Last year, the lege put a poison pill in a bill — I can’t even remember which one — that provided that if the governor vetoed a different bill, the tax bill, that the Dayton administration would automatically be defunded. Kurt Daudt, in particular, crowed about how clever he was. The governor, thinking obviously that two can play this game, signed the tax bill, but line-item vetoed funding for the legislature. The Republican leaders sputtered and howled in astonished rage. Personally, I thought it was pretty damn funny.

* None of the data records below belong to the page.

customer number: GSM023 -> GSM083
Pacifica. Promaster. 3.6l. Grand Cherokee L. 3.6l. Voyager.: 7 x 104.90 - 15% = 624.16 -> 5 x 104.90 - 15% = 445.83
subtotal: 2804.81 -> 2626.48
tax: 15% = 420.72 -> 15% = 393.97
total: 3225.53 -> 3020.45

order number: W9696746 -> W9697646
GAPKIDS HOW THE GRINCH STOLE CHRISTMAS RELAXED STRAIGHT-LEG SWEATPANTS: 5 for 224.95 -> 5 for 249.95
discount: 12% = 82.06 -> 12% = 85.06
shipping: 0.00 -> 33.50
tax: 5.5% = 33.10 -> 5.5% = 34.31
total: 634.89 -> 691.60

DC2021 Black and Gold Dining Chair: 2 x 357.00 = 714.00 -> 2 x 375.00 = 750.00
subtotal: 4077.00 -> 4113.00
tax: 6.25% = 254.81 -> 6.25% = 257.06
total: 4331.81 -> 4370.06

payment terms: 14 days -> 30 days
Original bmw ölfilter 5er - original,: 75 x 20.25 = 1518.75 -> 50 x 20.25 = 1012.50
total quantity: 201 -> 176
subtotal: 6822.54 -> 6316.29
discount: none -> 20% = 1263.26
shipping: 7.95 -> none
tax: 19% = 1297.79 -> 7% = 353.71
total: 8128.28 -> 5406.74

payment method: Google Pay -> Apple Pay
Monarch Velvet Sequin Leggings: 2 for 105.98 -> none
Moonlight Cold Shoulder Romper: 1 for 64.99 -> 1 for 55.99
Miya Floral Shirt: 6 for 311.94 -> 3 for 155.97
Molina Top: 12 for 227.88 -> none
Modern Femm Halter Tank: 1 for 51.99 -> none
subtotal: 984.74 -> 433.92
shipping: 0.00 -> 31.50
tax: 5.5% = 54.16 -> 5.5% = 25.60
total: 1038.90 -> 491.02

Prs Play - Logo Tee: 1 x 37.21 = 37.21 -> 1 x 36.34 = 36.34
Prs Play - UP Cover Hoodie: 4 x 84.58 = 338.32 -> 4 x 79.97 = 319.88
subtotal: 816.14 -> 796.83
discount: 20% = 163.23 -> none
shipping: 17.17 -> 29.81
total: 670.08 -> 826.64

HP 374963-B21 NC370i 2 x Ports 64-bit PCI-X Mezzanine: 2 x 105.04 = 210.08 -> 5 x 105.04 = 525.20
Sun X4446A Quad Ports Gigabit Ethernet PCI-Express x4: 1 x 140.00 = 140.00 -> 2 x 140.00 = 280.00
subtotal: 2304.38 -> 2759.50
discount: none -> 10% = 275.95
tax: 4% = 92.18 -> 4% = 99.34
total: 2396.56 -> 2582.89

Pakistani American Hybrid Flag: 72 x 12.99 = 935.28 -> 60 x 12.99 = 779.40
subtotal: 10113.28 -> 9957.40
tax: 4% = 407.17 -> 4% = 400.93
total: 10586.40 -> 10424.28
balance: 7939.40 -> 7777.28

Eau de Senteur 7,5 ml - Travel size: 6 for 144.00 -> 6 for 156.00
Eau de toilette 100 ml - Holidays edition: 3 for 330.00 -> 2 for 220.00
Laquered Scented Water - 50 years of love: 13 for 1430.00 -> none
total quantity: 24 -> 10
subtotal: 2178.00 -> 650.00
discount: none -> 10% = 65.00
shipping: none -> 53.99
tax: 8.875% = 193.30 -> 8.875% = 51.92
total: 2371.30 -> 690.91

The legislature filed suit, but in the end, the Supreme Court of Minnesota took the Republican leaders aside and pointed to the unambiguous power of the governor to line-item veto appropriations. (There are no links here, but that’s why God created Google, people.)
This was a transparent attempt to rejigger the Separation of Powers and deny veto power of the governor provided in the Minnesota Constitution. (See the remarks about Google above.)
So, that’s one.
Having proved his point, at the beginning of the current session, the governor quietly signed legislation to fund the legislature. If it had been me, I would have required Kurt Daudt and Paul Gazelka to abase themselves in the Rotunda while I stood there with a pen to sign the bill after the leaders had made a sufficient showing of contrition. But Governor Dayton is a much better person that I am.
Fast forward to this year, and Republican leadership tried a different ploy to defeat the veto power of the governor: passing giant omnibus bills that were a melange of policy and fiscal issues on a bewildering variety of subjects in just two bills. They figured they could roll the governor and get him to sign a couple of bills that had a few things he liked in addition to a bunch of things he didn’t like. Didn’t work.
Governor Dayton promised he’d veto the bills as offered and adopted, and he didn’t waste any time doing it.
More sputtering and howling in astonished rage. You do see the pattern developing, don’t you?
Omnibus bills of the kind proffered to the governor have another constitutional infirmity: violation of the single subject clause. You see, in Minnesota, we take the separation of powers rather more seriously than elsewhere, and bills in Minnesota are supposed to be addressed to a single subject and that subject is supposed to be referred to in the title of the bill. In a thousand page bill, that is rather difficult.
The veto and line-item veto powers and the single subject clause are related to each other. The governor is the only elected official in the mix who is elected statewide. If the legislature violates the single subject clause, it can limit or nullify the veto power granted to the governor, and that violates the separation of powers. That is exactly what the Republican legislature tried this year.
It is common blackmail, really. I think it was Republican Senator Scott Newman who huffed, Well, a lot of these provisions were heard in committee. That doesn’t matter at all; it only matters what is presented to the governor. The governor doesn’t get heard in committee.
And the blackmail is continuing; the Republicans are keeping up a drumbeat, Look what the governor did to you. They are astonishing scrubs, really. Wiley E. Coyotes.
I am almost sorry that the governor did not sign the bills. If he had, it would have given somebody standing to challenge the constitutionality of the omnibus bills, take them down, and rub the Republicans noses in it again.
It should be recalled that the first “shall issue” firearms permit law was declared unconstitutional because it was attached to an unrelated (DNR, I think) bill. Apparently, Tony Cornish said, Hey, the DNR issues hunting licenses; what the diff?
I don’t know that is true, but it sounds about right, don’t you think?